The Data Seal of Approval board hereby confirms that the Trusted Digital repository The Language Archive - Max Planck Institute for Psycholinguistics complies with the guidelines version 2010 set by the Data Seal of Approval Board.
The afore-mentioned repository has therefore acquired the Data Seal of Approval of 2010 on March 1, 2011.
The Trusted Digital repository is allowed to place an image of the Data Seal of Approval logo corresponding to the guidelines version date on their website. This image must link to this file which is hosted on the Data Seal of Approval website.

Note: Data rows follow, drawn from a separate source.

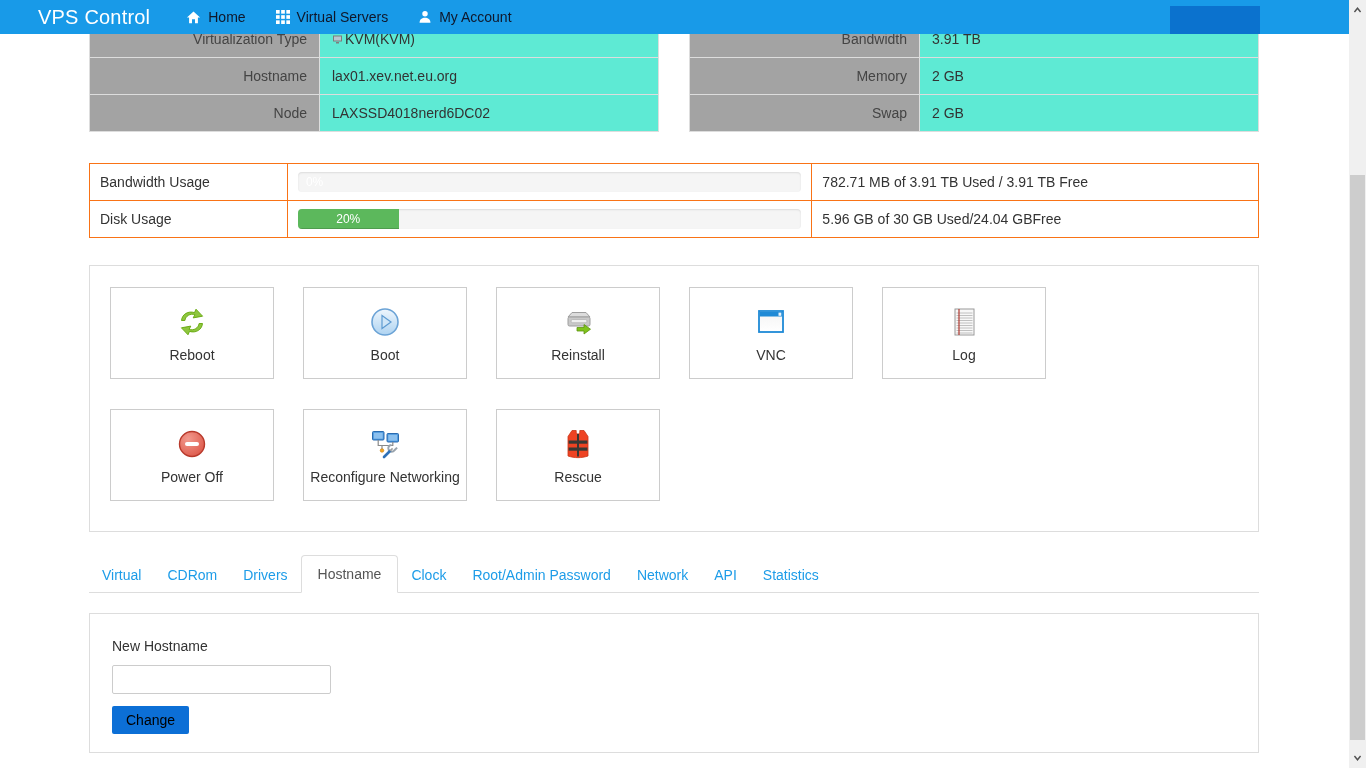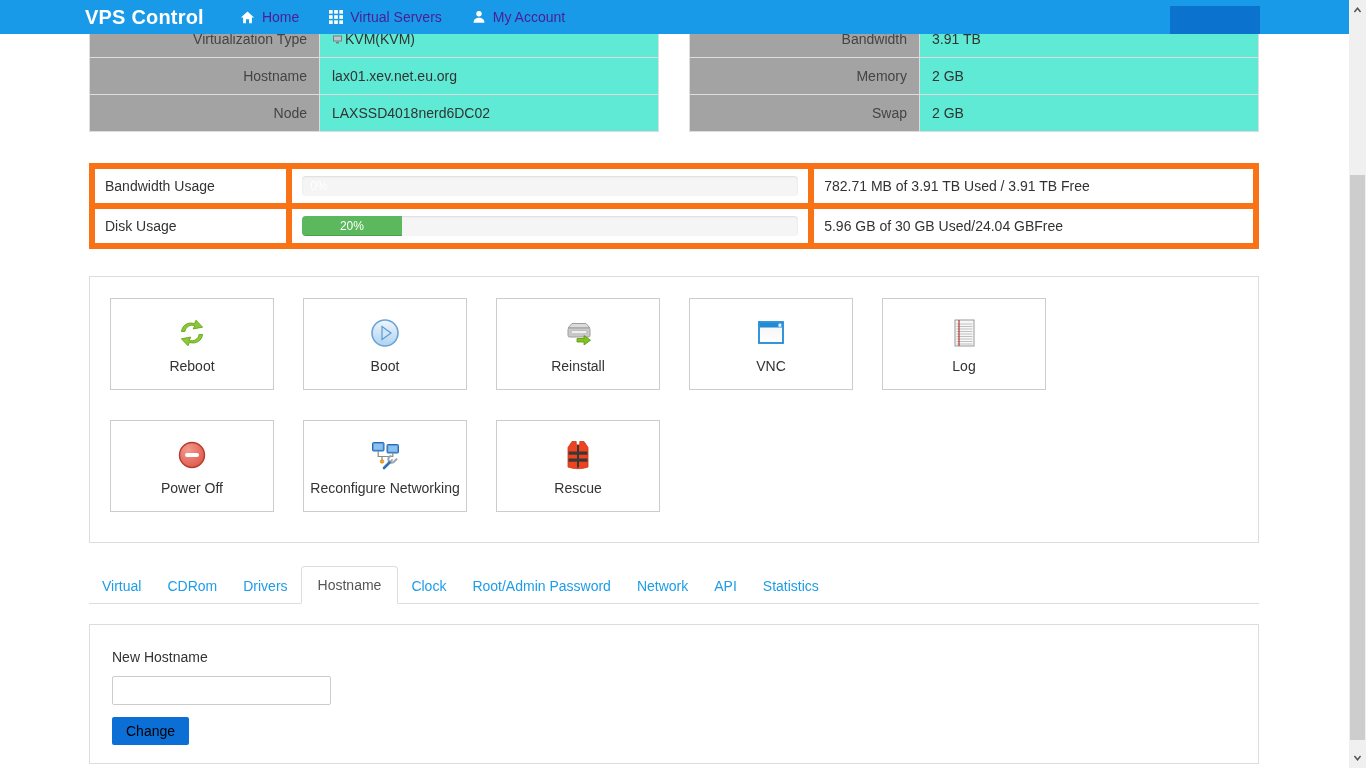"VPS Control" .brand { font-weight: 700 -> 400; margin-left: 85px -> 38px }
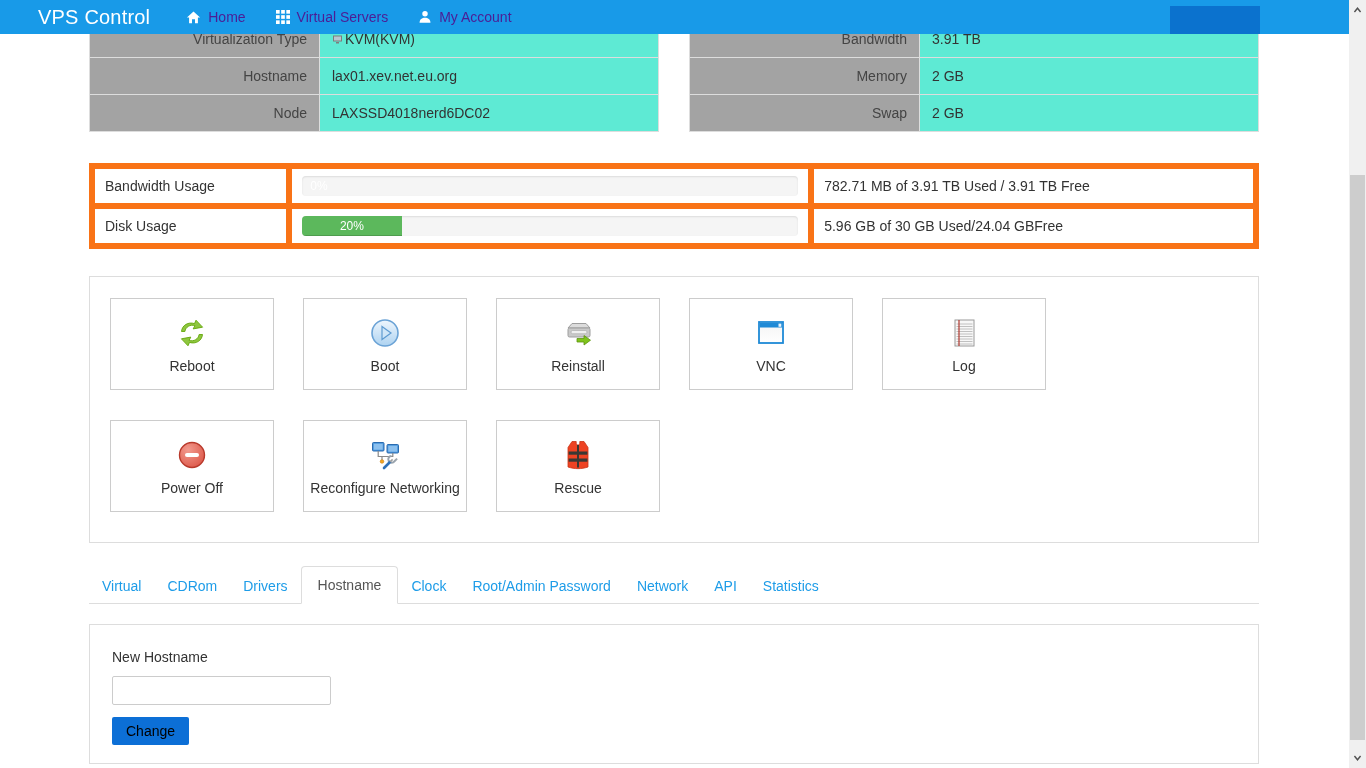"Home" .nav-link { color: #4c1d95 -> #0f172a }
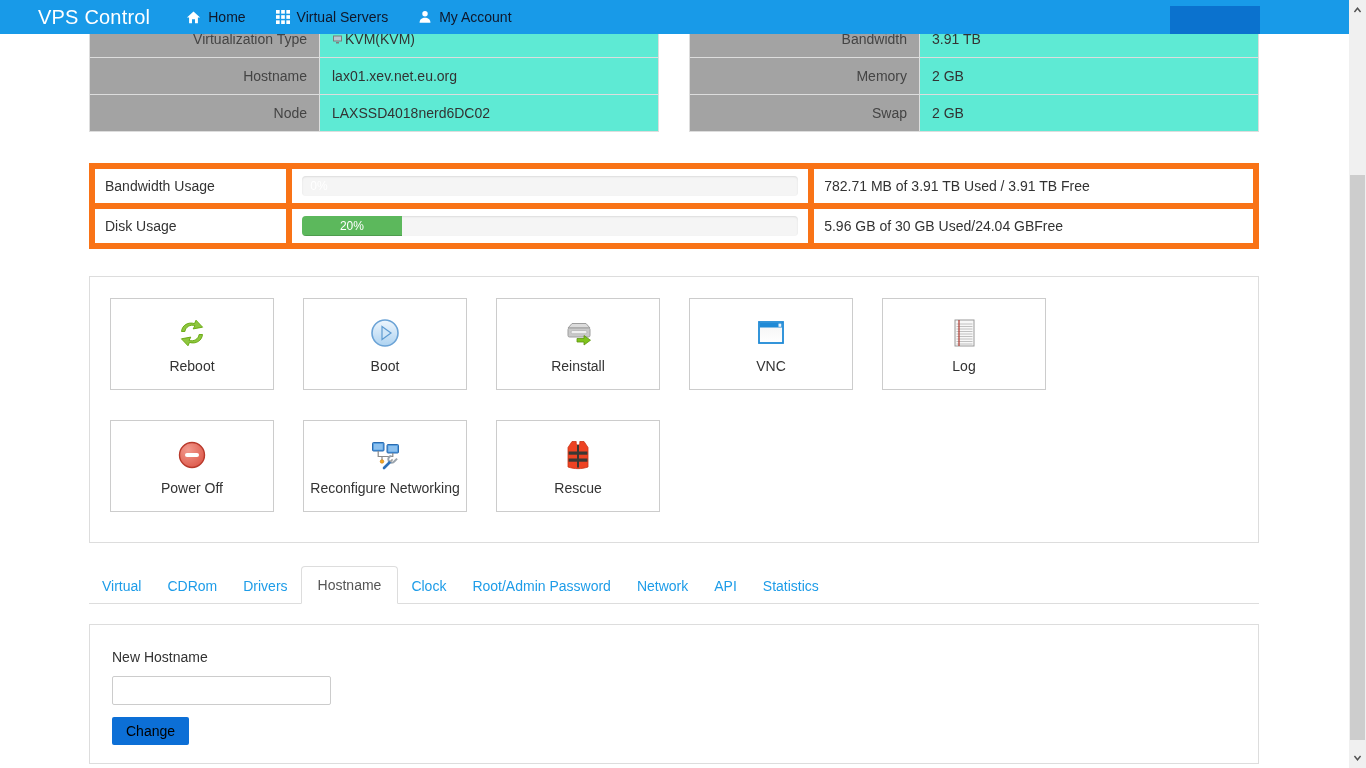"Bandwidth Usage" .usage td { border: 6px solid #f97316 -> 1px solid #f97316 }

The Data Seal of Approval Board
|Guidelines Version:||2010 | June 1, 2010|
|Guidelines Information Booklet:||DSA-booklet_2010.pdf|
|All Guidelines Documentation:||Documentation|
|Repository:||The Language Archive - Max Planck Institute for Psycholinguistics|
|Seal Acquiry Date:||Mar. 01, 2011|
|For the latest version of the awarded DSA |
for this repository please visit our website:
|Previously Acquired Seals:||
|This repository is owned by:||
The repository is divided into different sub-repositories. There is a part for research that has been conducted by researchers affiliated to the Max Planck Institute for Psycholinguistics, there is a part for DOBES endangered language documentation projects and there are parts for other related projects. There is also a part for non-related researchers or projects. On the basis of the originating institution or organization, a data consumer can make some judgments about the level of trust or about the reputation of the depositor. Depositors within the Max Planck Institute are bound to ethical rules regarding human subject data from the Max Planck Society. Depositors in a DOBES project are bound to ethical rules of the DOBES code of conduct. The archive does not (and cannot) systematically verify whether the data it receives is collected according to these rules.
The repository has a list of accepted file formats. Only these formats are accepted by the ingest tool, which checks for validity of the ingested resources. Other file formats need to be converted, the repository offers advice on how to do this or in some cases does the conversions for the depositor.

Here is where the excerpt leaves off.